I mentioned him earlier in the Busta Rhymes/Eminem BET post. And in my previous post I mentioned being lucky enough to have a career in music. And that is thanks to Herve.
I was in a position when I thought my dream of getting paid to talk and think about music was over, and then I met Herve. And when he found a job for me, he believed in me and fought for me to get the job. We met several months before he actually interviewed me, but we regularly exchanged e-mails as I was looking for work. Then one night, Valentine’s Day, he calls me around 5pm and asks me to meet him for drinks. That was Herve – working when most everyone else was out celebrating a Hallmark holiday. But we met for drinks, and he helped me the rest of the way thru the interview process, including fighting for me when there were doubts I was the right guy.
But this post isn’t about me. It’s about Herve. Herve knew everybody, and everybody knew Herve. My first time back in Cincy after getting the job, I was at a bachelor party and it turns out another friend of the groom knew Herve from college. It was more than 10 years since college for them, and they were friends, but not best friends. But that was Herve – if you met him once, you remembered him forever. I still run in to people that ask if I knew him when I tell them where I worked.
He could walk up to any club with 20 people, and somehow he’d get everybody in ahead of the line. And it wasn’t because he slipped the bouncer cash. He was just that good of a talker and charmer.

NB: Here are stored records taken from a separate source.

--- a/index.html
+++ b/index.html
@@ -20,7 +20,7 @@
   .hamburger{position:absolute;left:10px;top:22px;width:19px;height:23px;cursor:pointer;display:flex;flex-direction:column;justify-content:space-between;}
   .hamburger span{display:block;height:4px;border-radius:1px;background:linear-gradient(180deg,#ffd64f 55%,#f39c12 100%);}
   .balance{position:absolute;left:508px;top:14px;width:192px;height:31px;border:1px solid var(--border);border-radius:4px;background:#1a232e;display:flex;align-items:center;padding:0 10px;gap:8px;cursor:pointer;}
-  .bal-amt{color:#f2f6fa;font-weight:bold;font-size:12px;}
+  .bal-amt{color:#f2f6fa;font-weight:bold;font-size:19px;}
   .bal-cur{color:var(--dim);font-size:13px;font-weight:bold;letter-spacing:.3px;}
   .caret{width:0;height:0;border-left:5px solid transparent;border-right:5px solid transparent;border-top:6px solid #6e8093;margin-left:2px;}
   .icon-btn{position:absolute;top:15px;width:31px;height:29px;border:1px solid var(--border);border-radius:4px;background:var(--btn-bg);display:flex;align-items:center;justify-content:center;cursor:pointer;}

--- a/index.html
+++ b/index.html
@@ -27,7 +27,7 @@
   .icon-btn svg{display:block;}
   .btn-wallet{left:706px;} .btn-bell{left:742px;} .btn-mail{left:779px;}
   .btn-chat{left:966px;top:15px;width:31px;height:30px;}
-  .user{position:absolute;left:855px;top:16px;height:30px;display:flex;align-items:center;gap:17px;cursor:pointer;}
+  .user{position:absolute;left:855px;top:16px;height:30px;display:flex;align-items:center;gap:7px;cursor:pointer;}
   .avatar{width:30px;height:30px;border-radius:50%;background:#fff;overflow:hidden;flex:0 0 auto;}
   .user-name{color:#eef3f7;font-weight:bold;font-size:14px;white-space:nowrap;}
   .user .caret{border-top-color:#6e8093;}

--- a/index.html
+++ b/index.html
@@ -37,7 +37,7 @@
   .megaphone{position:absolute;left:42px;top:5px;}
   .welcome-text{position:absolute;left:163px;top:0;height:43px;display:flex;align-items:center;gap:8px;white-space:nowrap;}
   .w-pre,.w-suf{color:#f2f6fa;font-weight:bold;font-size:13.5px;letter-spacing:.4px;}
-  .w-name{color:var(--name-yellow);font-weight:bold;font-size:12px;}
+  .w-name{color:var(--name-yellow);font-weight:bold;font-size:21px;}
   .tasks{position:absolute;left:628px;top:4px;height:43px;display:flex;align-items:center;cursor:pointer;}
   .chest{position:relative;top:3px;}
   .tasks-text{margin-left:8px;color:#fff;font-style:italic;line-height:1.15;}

He was also the most passionate worker and music fan I knew. He was what the music industry was and should be – someone who cared so much about helping his artists that it was not uncommon to hear laptops and cell phones thrown against walls, doors slammed, desks cleared, and people getting yelled at. He stayed at work til all the work was done or til he got every answer he needed, not matter what time that was. But it was for the right reasons – he loved music and he genuinely cared about his artists.

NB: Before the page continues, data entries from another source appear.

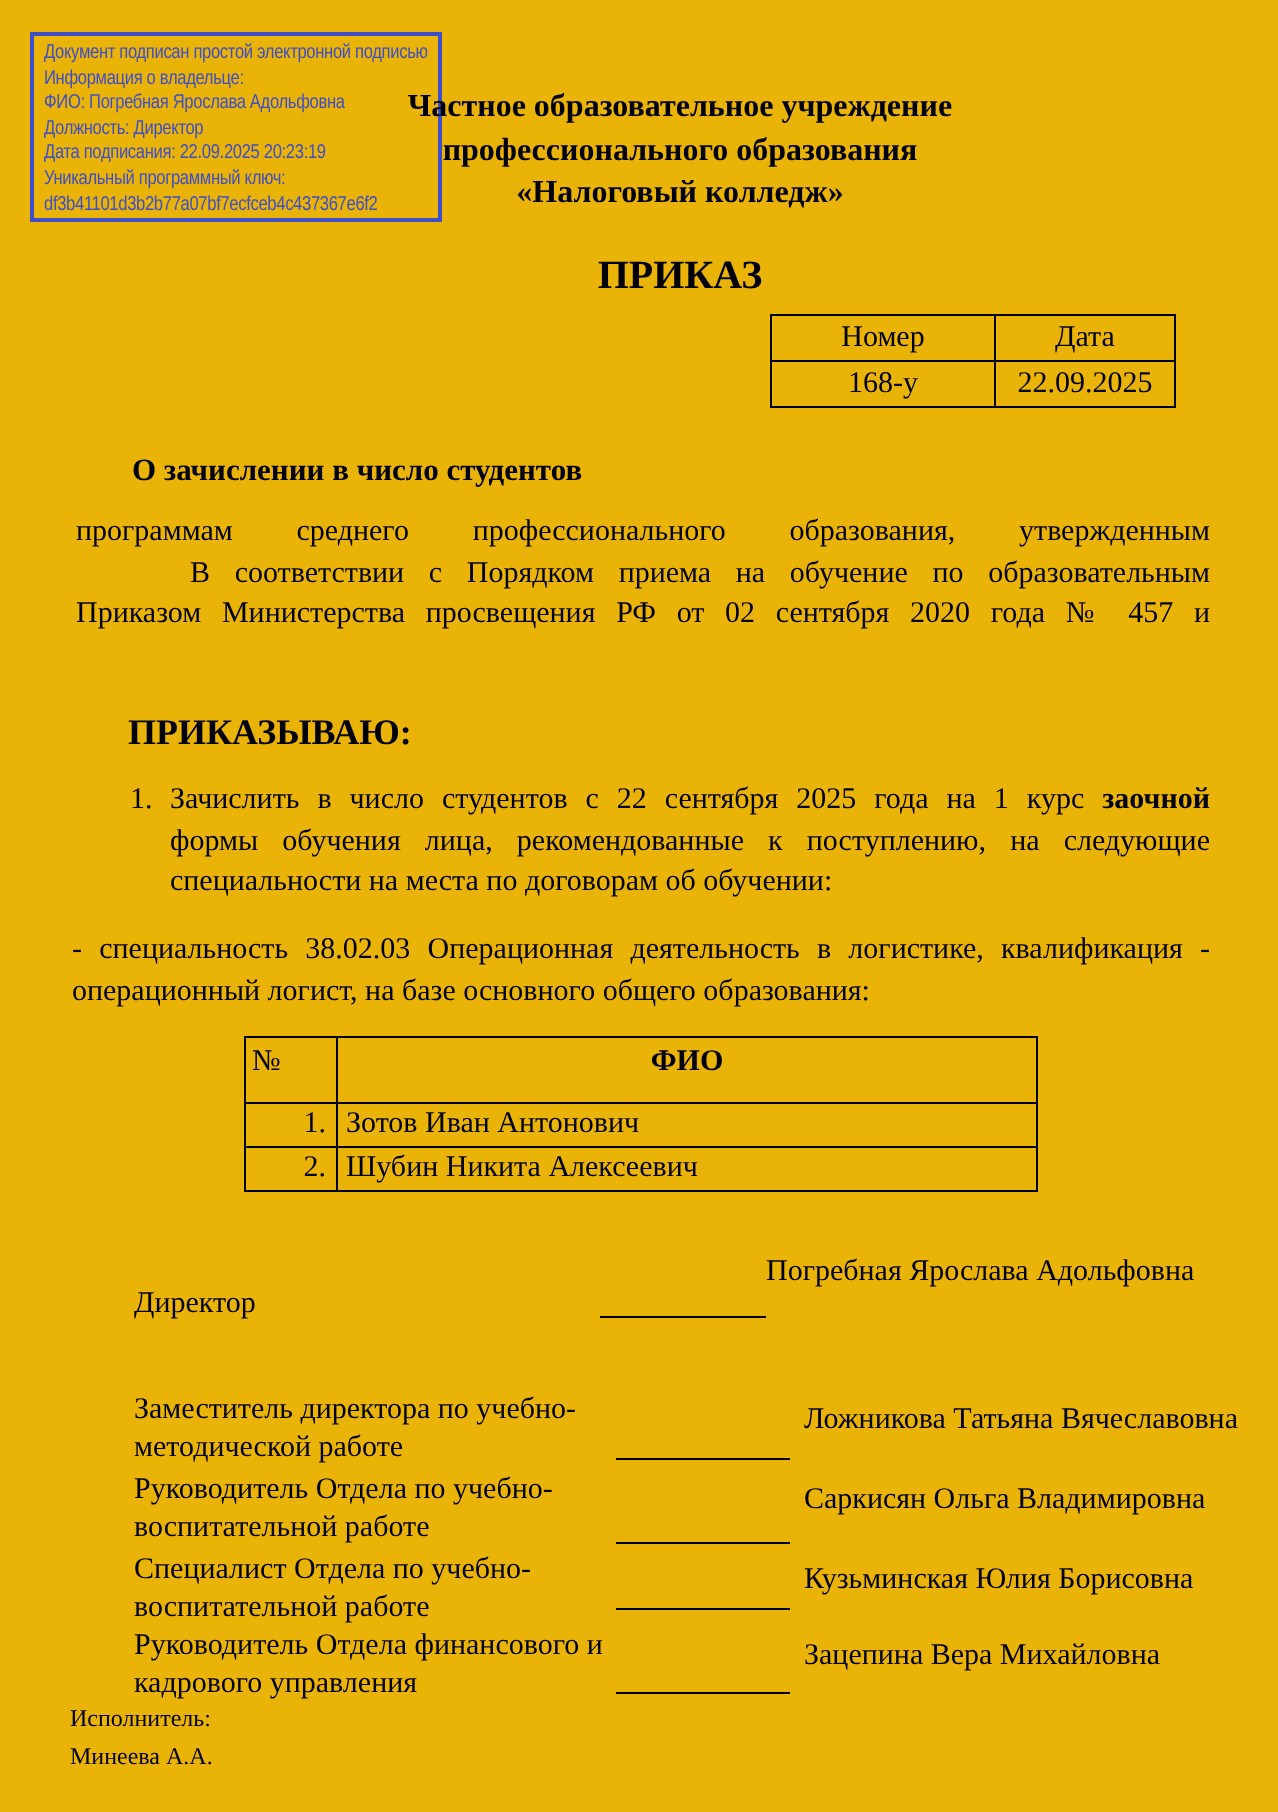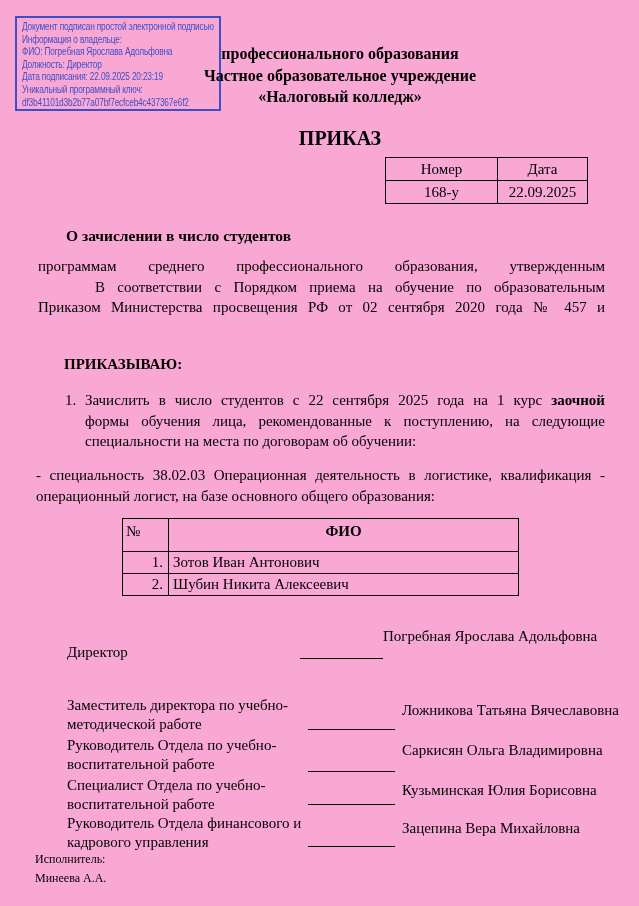--- a/index.html
+++ b/index.html
@@ -6,7 +6,7 @@
   .page {
     position: relative;
     width: 639px; height: 906px;
-    background: #f9a8d4;
+    background: #eab308;
     font-family: "Liberation Serif", "DejaVu Serif", serif;
     color: #000;
     overflow: hidden;

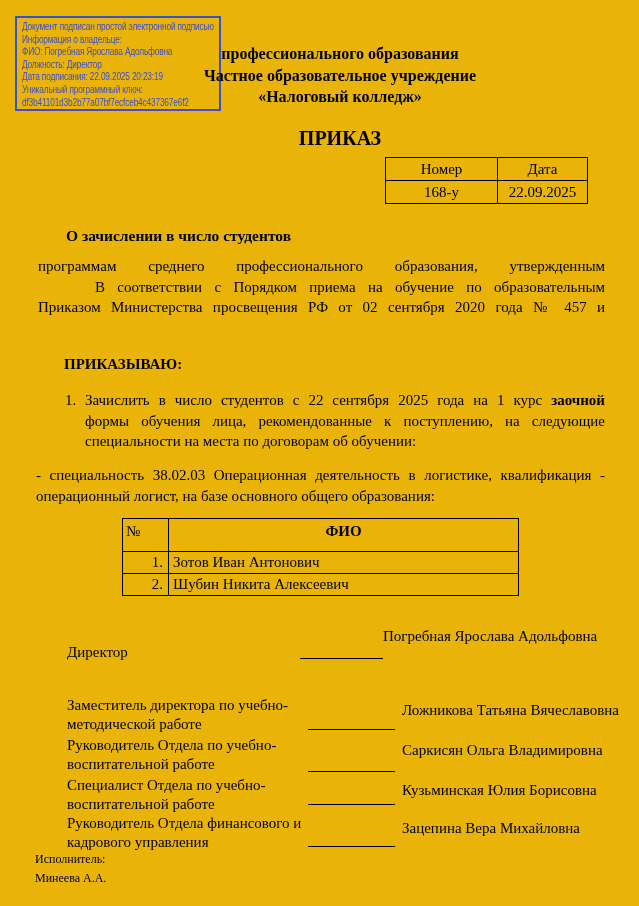--- a/index.html
+++ b/index.html
@@ -94,8 +94,8 @@
   </div>
 
   <div class="org-header">
+    <div>Частное образовательное учреждение</div>
     <div>профессионального образования</div>
-    <div>Частное образовательное учреждение</div>
     <div>«Налоговый колледж»</div>
   </div>
 

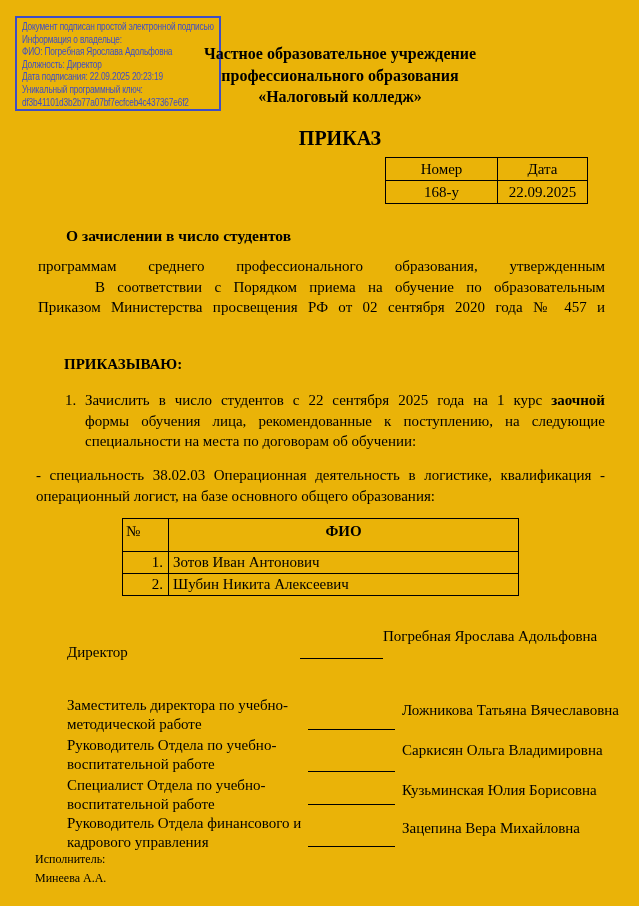--- a/index.html
+++ b/index.html
@@ -54,7 +54,7 @@
   .intro .first { text-indent: 57px; }
   .resolution {
     position: absolute; left: 64px; top: 356px;
-    font-weight: bold; font-size: 15px;
+    font-weight: bold; font-size: 18px;
   }
   .order-item { position: absolute; left: 65px; top: 390px; display: flex; }
   .order-item .num { width: 20px; font-size: 15px; line-height: 20.6px; }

Ask the All-American Rejects who the first person was they called every time they came to NY. This band loved him so much that they wrote a song about him on their last album, called “Believe.”
He was thanked in VMA speeches by AFI. He took calls directly from 50 Cent and Busta Rhymes. Robin Thicke dedicated his “Lost Without You” video to him. Game dedicated the Doctor’s Advocate album to him in the liner notes. TRL, 106 & Park, VH1, Fuse, and more had on-air dedications for him. Check out just some of the ways he’s been remembered.
Almost fittingly, the last pics of Herve are from the VMA’s w/ 50 and Nicole Scherzinger, and then a few days later with lots of the Interscope fam at Paul Rosenberg’s (Eminem’s manager) wedding.
And he loved music. He loved Hip-Hop and metal equally, and everything in between. Classic rock. Pop. Everything. And he was the biggest Ohio State fan in the world. He loved all sports and he loved his NY teams, but his passion for Ohio State was unparalleled.
R.I.P. Herve. You were one of a kind, and you are missed greatly. There will be another one like you.
Let me add this. Herve was very proud of his Haitian heritage. And his good friend Unik runs a great Haitian charity named Edeyo. Edeyo opened a school in Haiti for underprivileged children. The school was named in honor of Herve. Unfortunately the school was destroyed in the earthquake, and is being rebuilt. Coincidentally, our friends at 2DopeBoyz our throwing a party/BBQ for their fans, and the proceeds benefit Edeyo, and they are asking that people bring school supplies to donate. So now one of my favorite sites, whether they know it or not, are helping to keep Herve’s name and memory alive.